Work task »
Nothing but the lines below from the one with "Projeto em Python" through the one with "official Minikube website." should be output, each exactly as given, and no pictures.

Dataset excerpts
*** Begin section ***

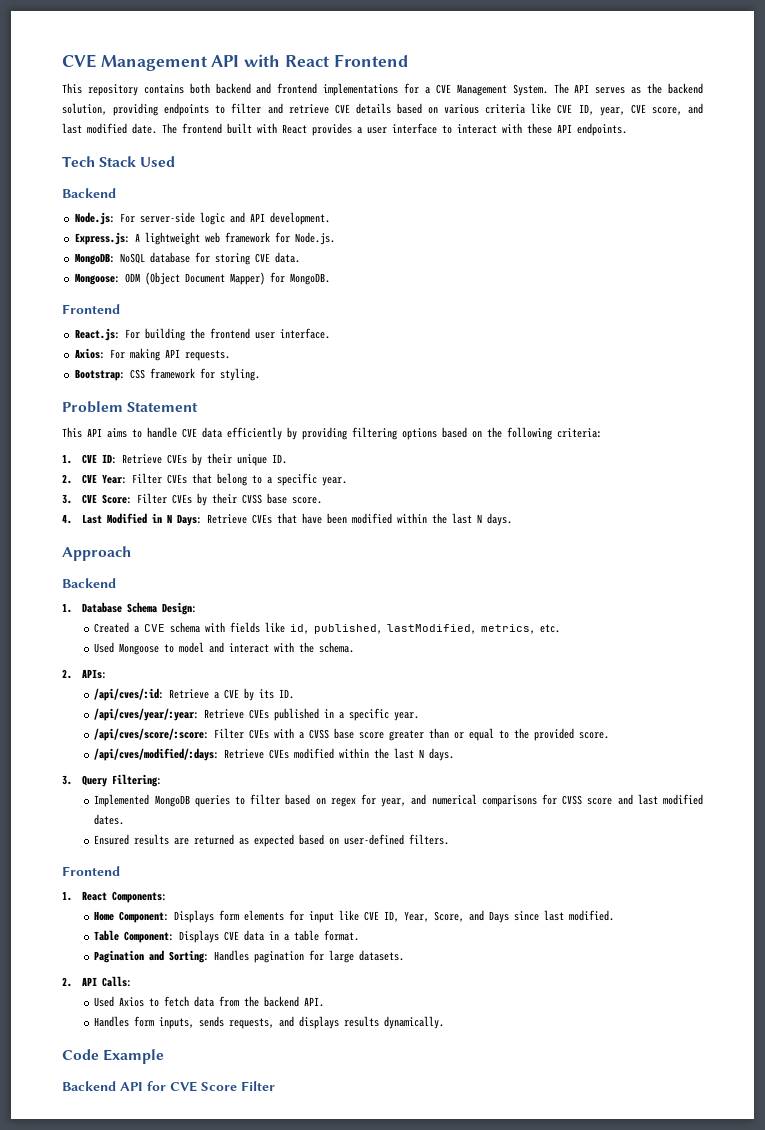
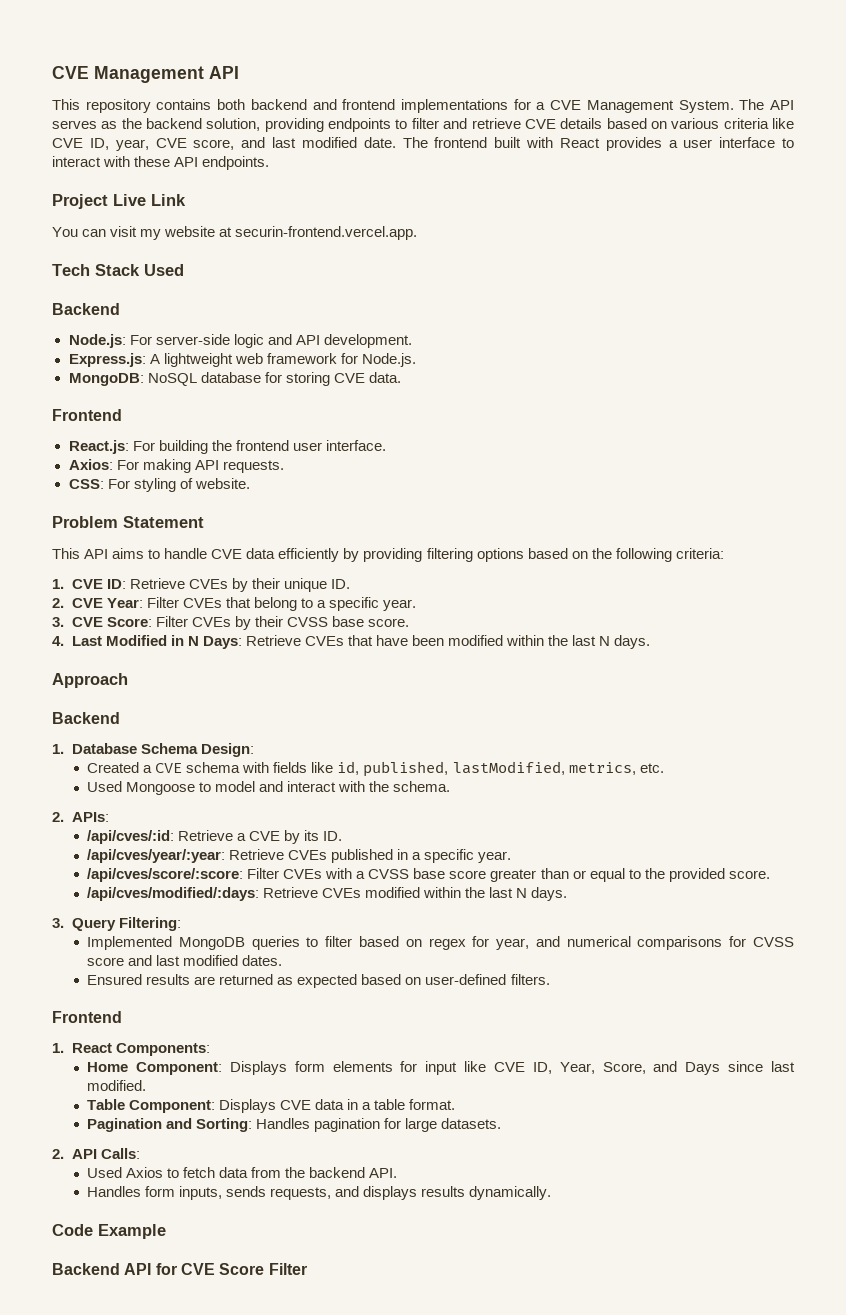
- CVE Management API with React Frontend
+ CVE Management API
+ Project Live Link
+ You can visit my website at securin-frontend.vercel.app.
- Mongoose: ODM (Object Document Mapper) for MongoDB.
- Bootstrap: CSS framework for styling.
+ CSS: For styling of website.

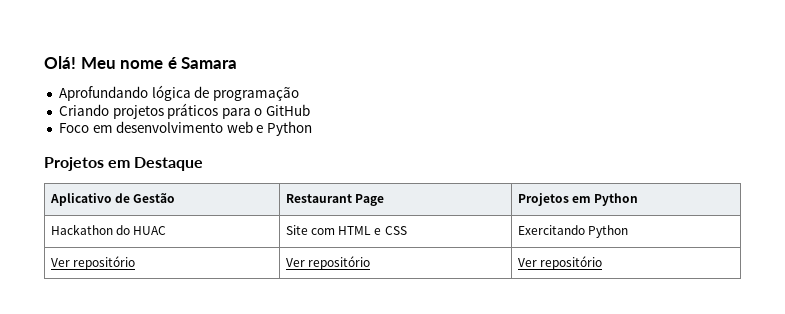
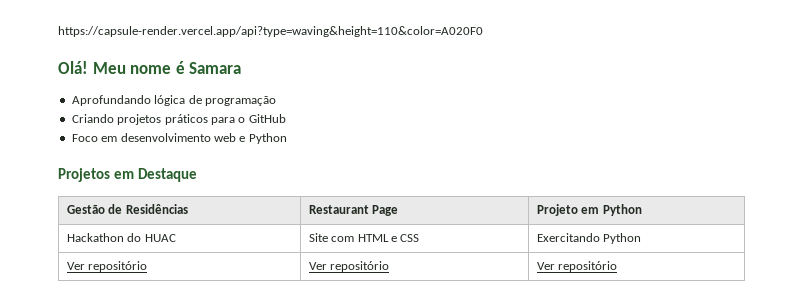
+ https://capsule-render.vercel.app/api?type=waving&height=110&color=A020F0
- Aplicativo de Gestão | Restaurant Page | Projetos em Python
+ Gestão de Residências | Restaurant Page | Projeto em Python

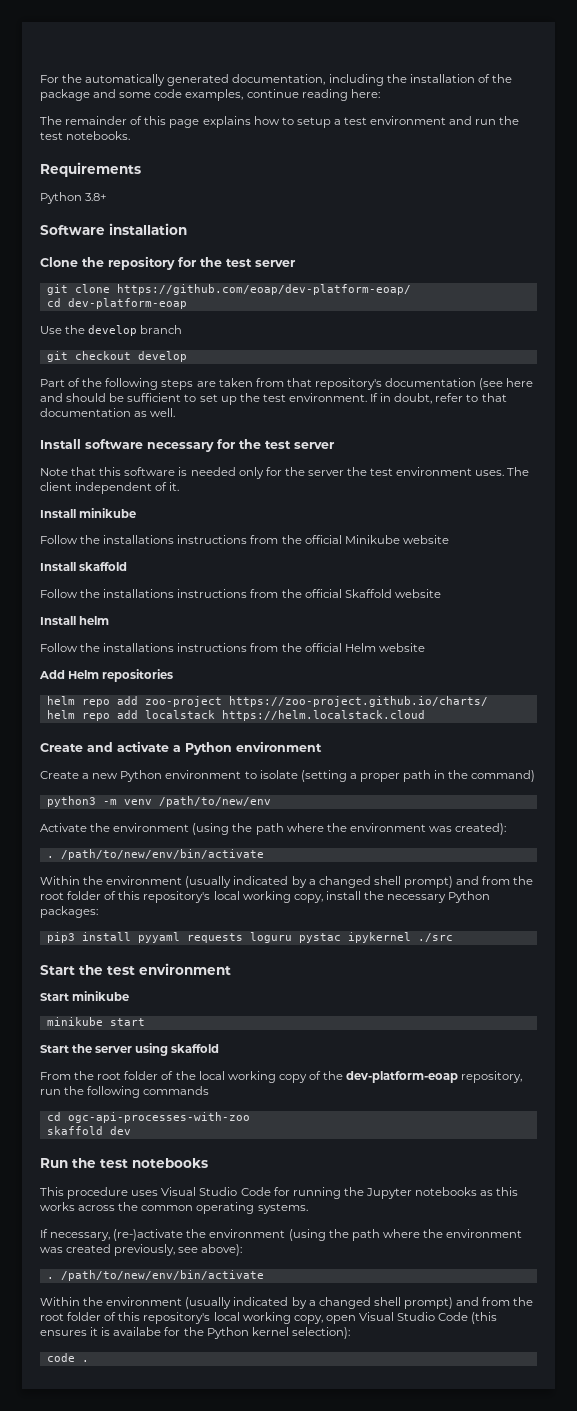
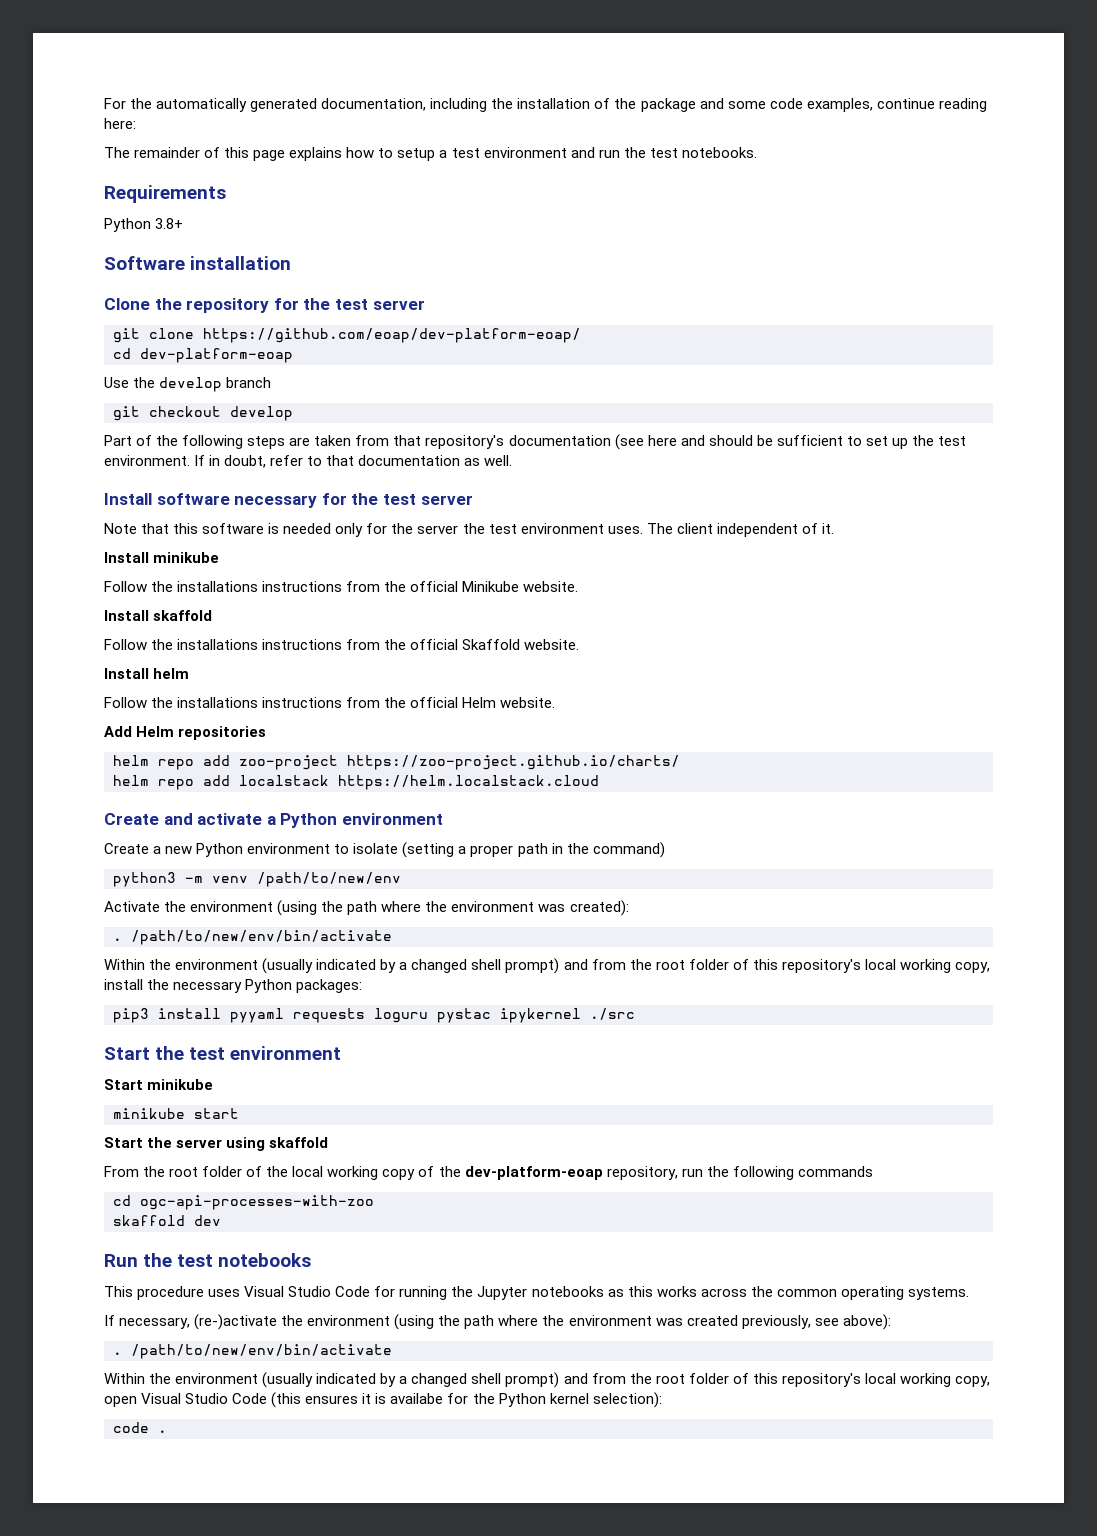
- Follow the installations instructions from the official Minikube website
+ Follow the installations instructions from the official Minikube website.
- Follow the installations instructions from the official Skaffold website
+ Follow the installations instructions from the official Skaffold website.
- Follow the installations instructions from the official Helm website
+ Follow the installations instructions from the official Helm website.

*** End section ***

Solved problem »
+ Gestão de Residências | Restaurant Page | Projeto em Python

- Follow the installations instructions from the official Minikube website
+ Follow the installations instructions from the official Minikube website.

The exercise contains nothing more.